Create your swiftly environments (setting the name for each file)

==> /root/.swiftly-dfw.conf <==
[swiftly]
auth_user = myusername
auth_key = censored
auth_url = https://identity.api.rackspacecloud.com/v2.0
region = dfw

==> /root/.swiftly-iad.conf <==
[swiftly]
auth_user = myusername
auth_key = censored
auth_url = https://identity.api.rackspacecloud.com/v2.0
region = iad

==> /root/.swiftly-ord.conf <==
[swiftly]
auth_user = myusername
auth_key = censored
auth_url = https://identity.api.rackspacecloud.com/v2.0
region = ord

==> /root/.swiftly-syd.conf <==
[swiftly]
auth_user = myusername
auth_key = censored
auth_url = https://identity.api.rackspacecloud.com/v2.0
region = syd

Create your Script

# Adam Bull
# Adam Bull, Rackspace UK
# May 17, 2016


# This can be sequential or, it can be parallel, not sure which is better yet use & for parallel
# This backs up /documents file and puts it in the 'managed_backup' cloud files container at the following 4 datacentres ,DFW, IAD, ORD and SYD

swiftly --verbose --conf ~/.swiftly-dfw.conf --concurrency 100 put -i /documents /managed_backup
swiftly --verbose --no-snet --conf ~/.swiftly-iad.conf --concurrency 100 put -i /documents /managed_backup
swiftly --verbose --no-snet --conf ~/.swiftly-ord.conf --concurrency 100 put -i /documents /managed_backup
swiftly --verbose --no-snet --conf ~/.swiftly-syd.conf --concurrency 100 put -i /documents /managed_backup

Because the other 3 endpoints are in different datacentres, we can't use servicenet, so we defined --no-snet option for swiftly as above.

Execute your script

chmod +x multibackup.sh
./multibackup.sh

This obviously is a basic system and script of taking backups, and it is not for production use (yet). This is an alpha project I started today. The cool thing is that it works, and quite nicely. Although it is far from finished yet as a workable script.

Once the script is made, you can simply add it to crontab -e as you would usually. Make sure the user you execute with cron has access to the .conf files in their home directory!

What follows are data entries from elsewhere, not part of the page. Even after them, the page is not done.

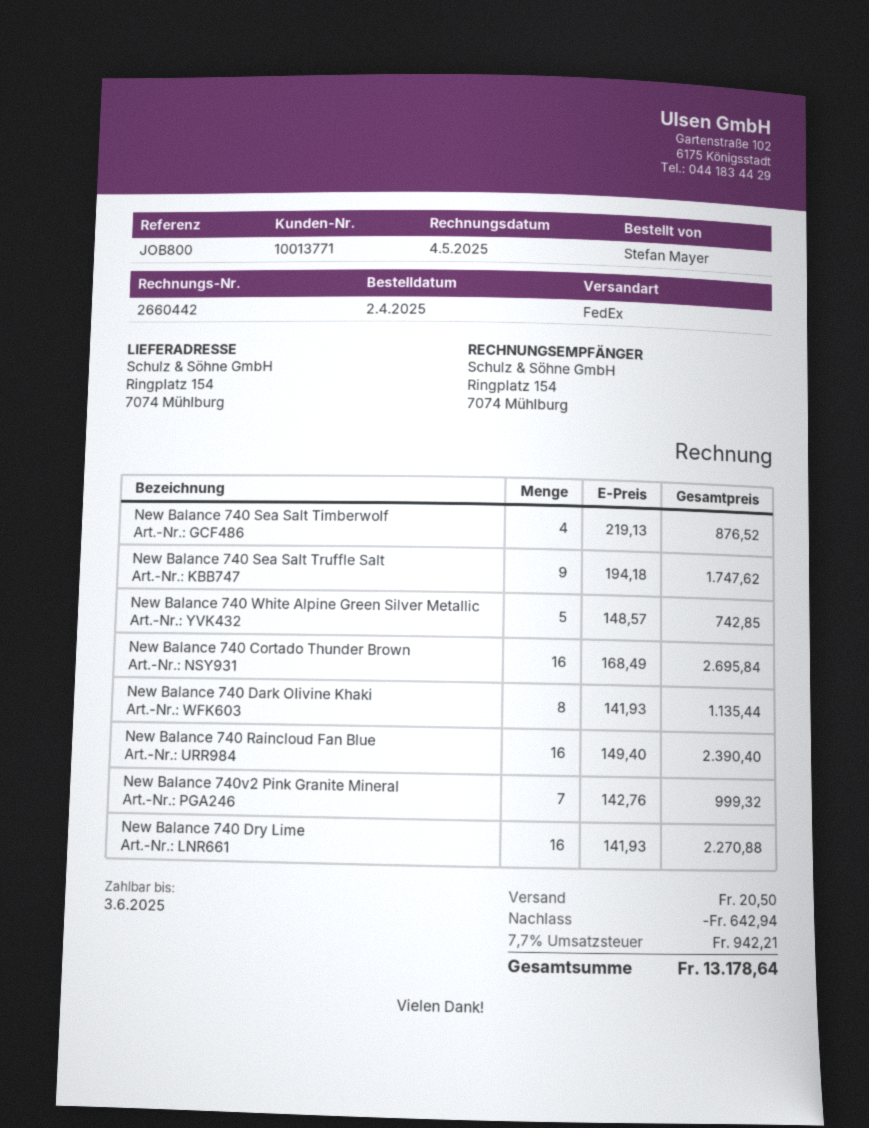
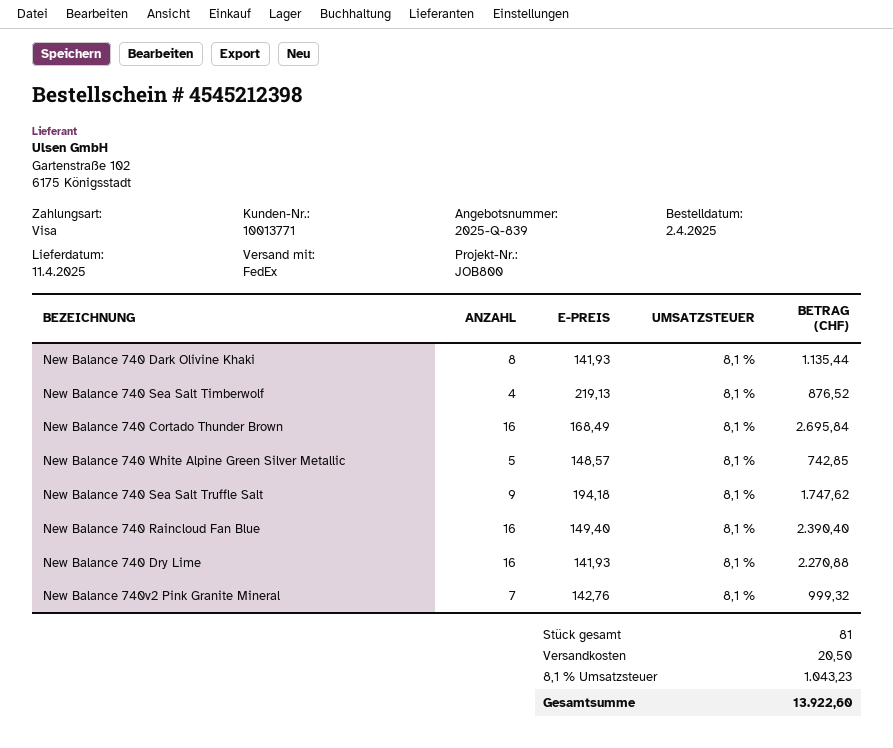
discount: 642.94 -> none
tax: 7.7% = 942.21 -> 8.1% = 1043.23
total: 13178.64 -> 13922.60

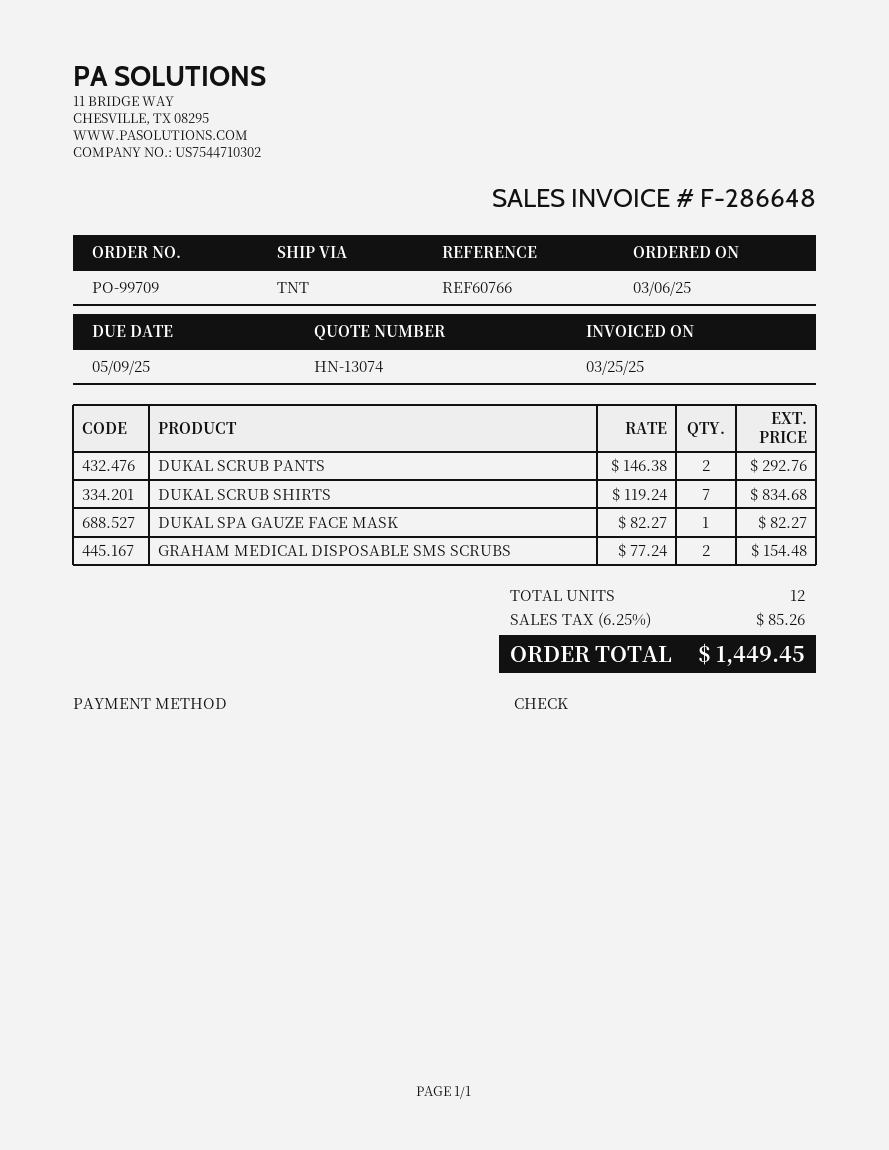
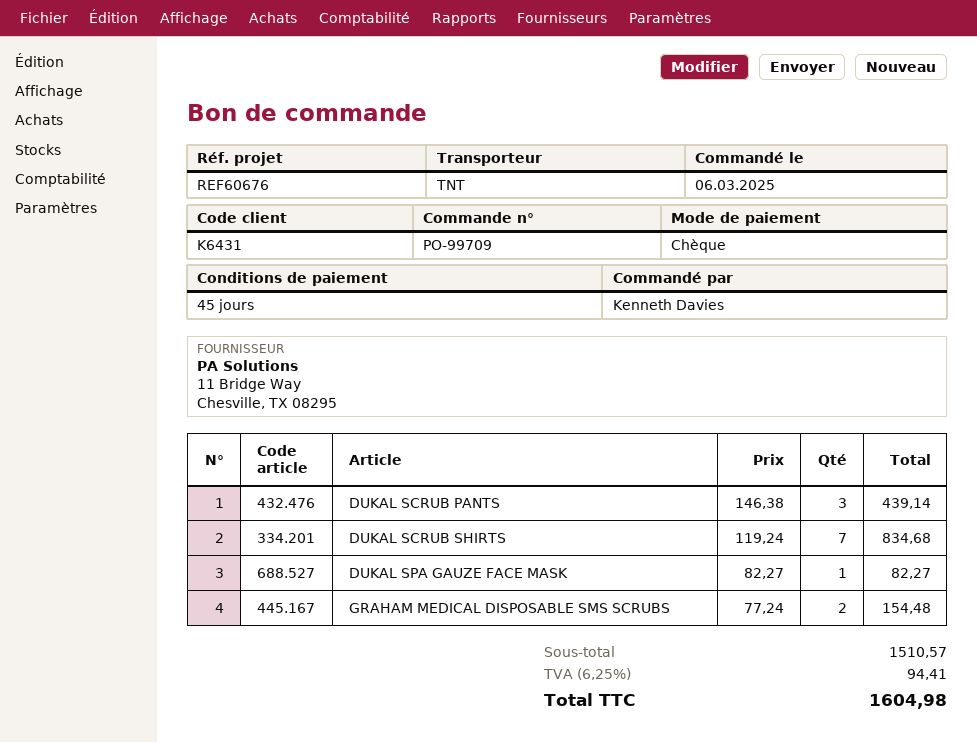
reference: REF60766 -> REF60676
DUKAL SCRUB PANTS: 2 x 146.38 = 292.76 -> 3 x 146.38 = 439.14
tax: 6.25% = 85.26 -> 6.25% = 94.41
total: 1449.45 -> 1604.98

Delete All Cloud Backup from Cloud Files

Please note that by performing the below commands the effect can be destructive.

TAKE CAUTION WHEN USING THIS COMMAND IT CAN DELETE EVERYTHING IF YOU DO SOMETHING WRONG!!!!

# swiftly --verbose --eventlet --concurrency=100 for "" --prefix z_DO_NOT_DELETE --output-names do delete "" --recursive --until-empty

This particularly command *should* only remove the cloud files directories starting with z_DO_NOT_DELETE. I have tested it and it appears to work correctly.